A profession's relative prestige varies regionally, temporally, socioeconomically, and in the eye of the beholder. These are mutable dimensions for the duration of a normal career.
It's kind of like the old advice: if you're interested in marrying someone for life, don't marry based on one dimension alone (looks, money, health, personality, family). Any of these can invert completely.
In finance terms, it's like betting your financial portfoilo on the 40-year performance of a single ETF: not outright stupid because some people will be successful, but it's not super wise.
If this doesn't help you feel better, maybe you should consider changing careers? As a SWE, you have enough intellectual capital, time and domain-specific education is the only thing standing in your way.
Software engineers in the USA get paid well enough on average that you can live a modest life, save up serious capital, and then bootstrap your own company or side hustle. That will get you more status.
You could try being a grad student in New Orleans. The James Earl Jones quote from Conan is apt here (my point being they will be thankful for what they have).
If it makes them feel better I have to teach the 99% of their high school they are talking about and they all seem pretty one track minded.

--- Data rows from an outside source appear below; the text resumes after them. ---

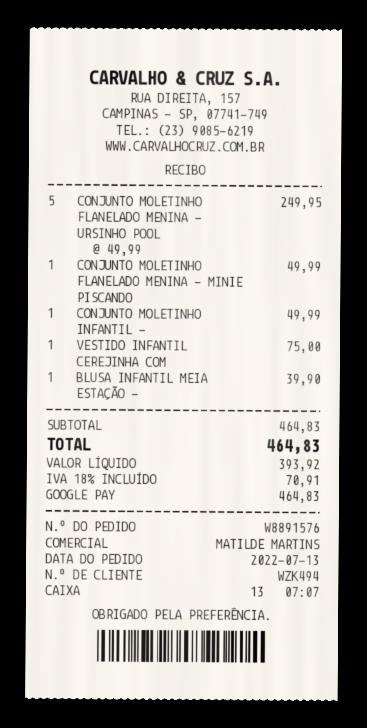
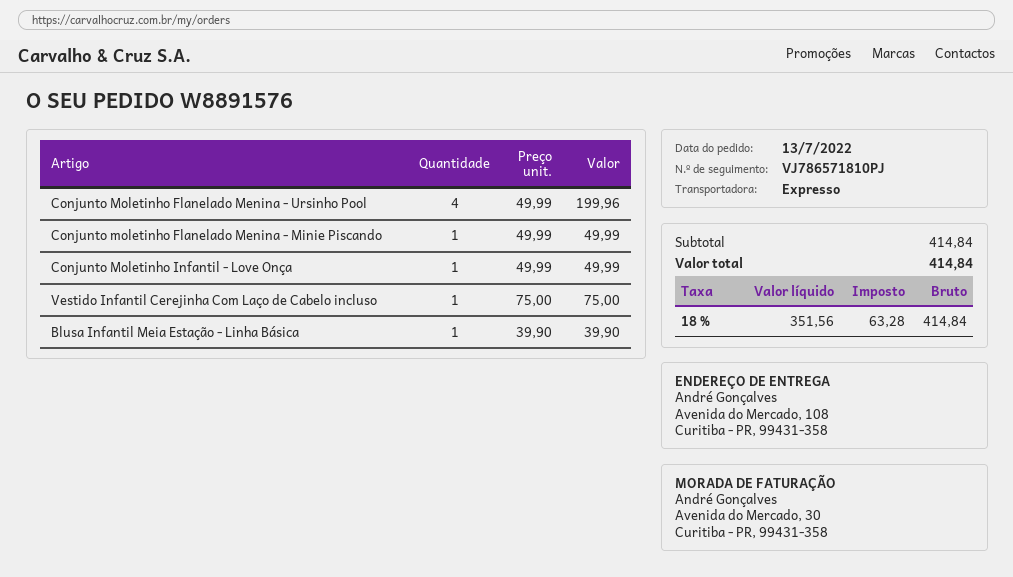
CONJUNTO MOLETINHO FLANELADO MENINA - URSINHO POOL: 5 x 49.99 = 249.95 -> 4 x 49.99 = 199.96
subtotal: 464.83 -> 414.84
net: 393.92 -> 351.56
tax: 18% = 70.91 -> 18% = 63.28
total: 464.83 -> 414.84

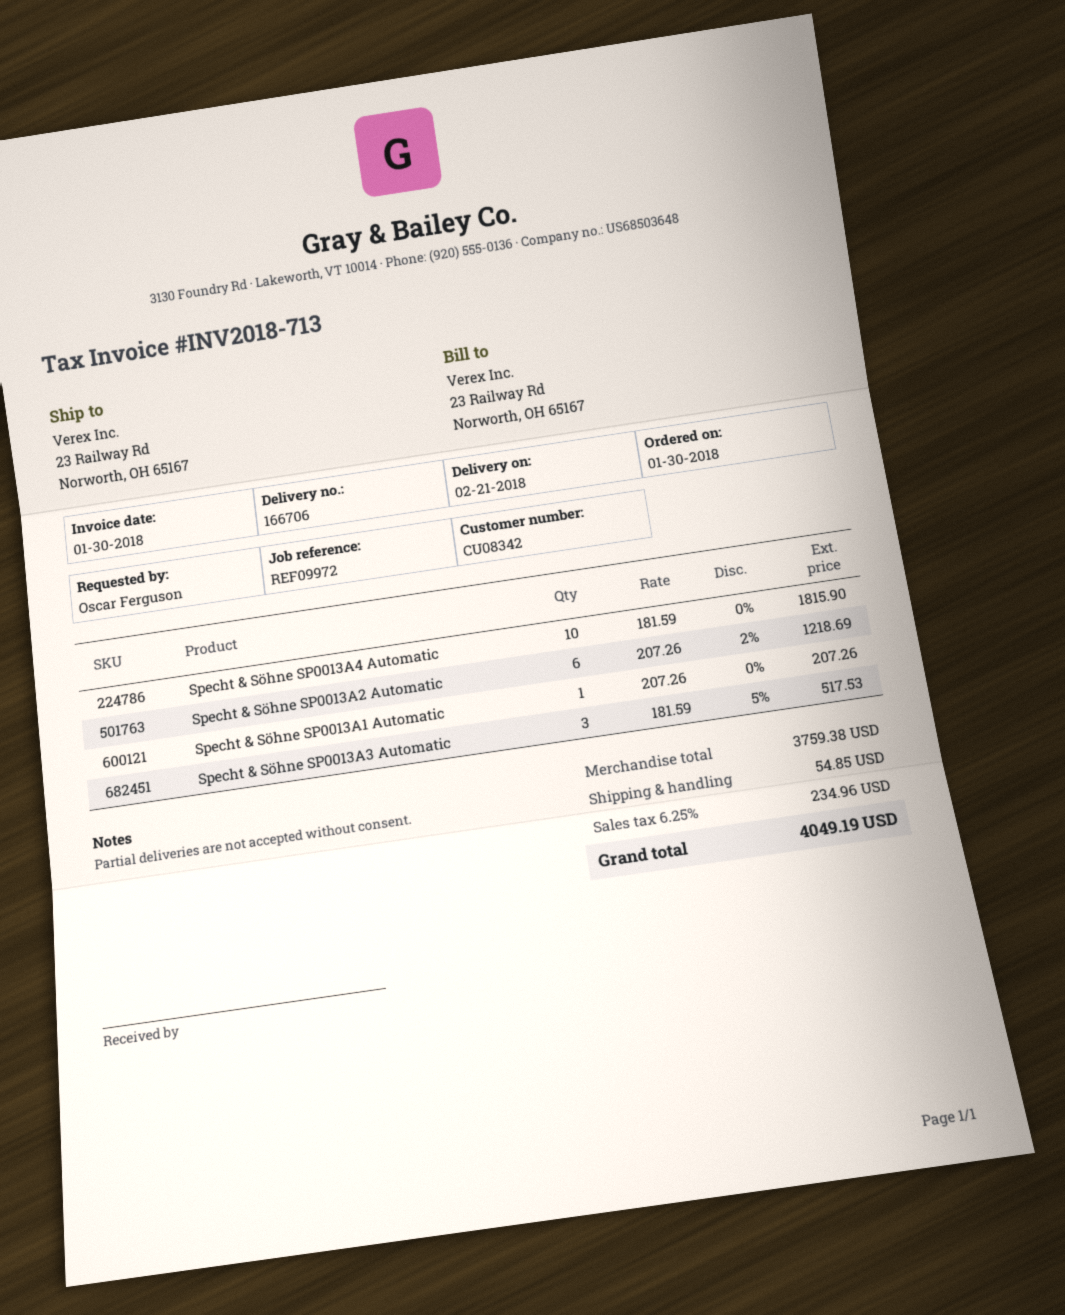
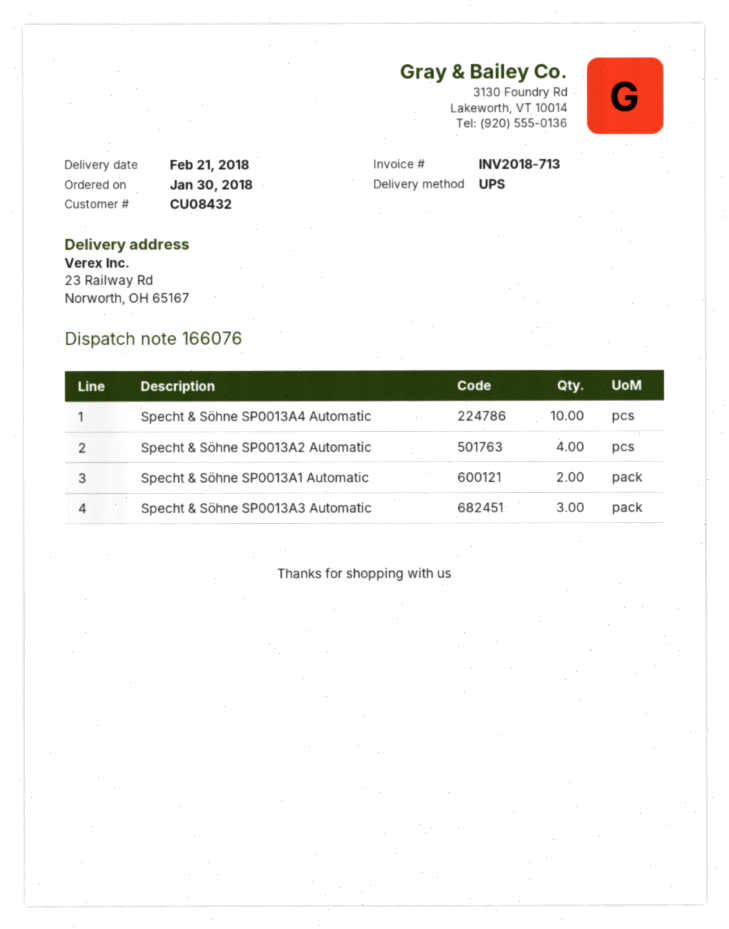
delivery note number: 166706 -> 166076
customer number: CU08342 -> CU08432
Specht & Söhne SP0013A2 Automatic: 6 -> 4
Specht & Söhne SP0013A1 Automatic: 1 -> 2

What are some higher status jobs where I can use my above average ability to work with computers and sheer tenacity to compensate for my woefully underdeveloped social skills?
Haha do 500 hours of leetcode and go work for FAANG. It's a totally different level of social status than regular engineers and the only qualifications needed is leetcode mediums in 20 mins
I work at a FAANG and the people that I work with aren't terribly different social status from the ones I worked with during my first internship, they're just ~20 years younger.
~$500k is what some Amazon L6's and most L7's make. Don't think you can hit that in most Finance positions until VP level, unless you're in Quant finance in hedge funds but then the SWEs make that much too.
Goldman banking associates do not make 500k lmao. you are smoking something
500 at Goldman is like VP with some tenure, which would be similar to E6 at Facebook
Hell Goldman sales and trading managing directors make 750-900k a year, which is what a good E7 at Facebook makes, both usually reached by age 33-35 by high achievers.
Yeah legit no one of importance cares. If you’re in good shape, look good, and have enough disposable income to do fun stuff when you want (any software engineer does)... anybody will find you interesting enough.
EDIT: I guess it was suspicious that 99% of my high school circle picked law or finance or business courses instead.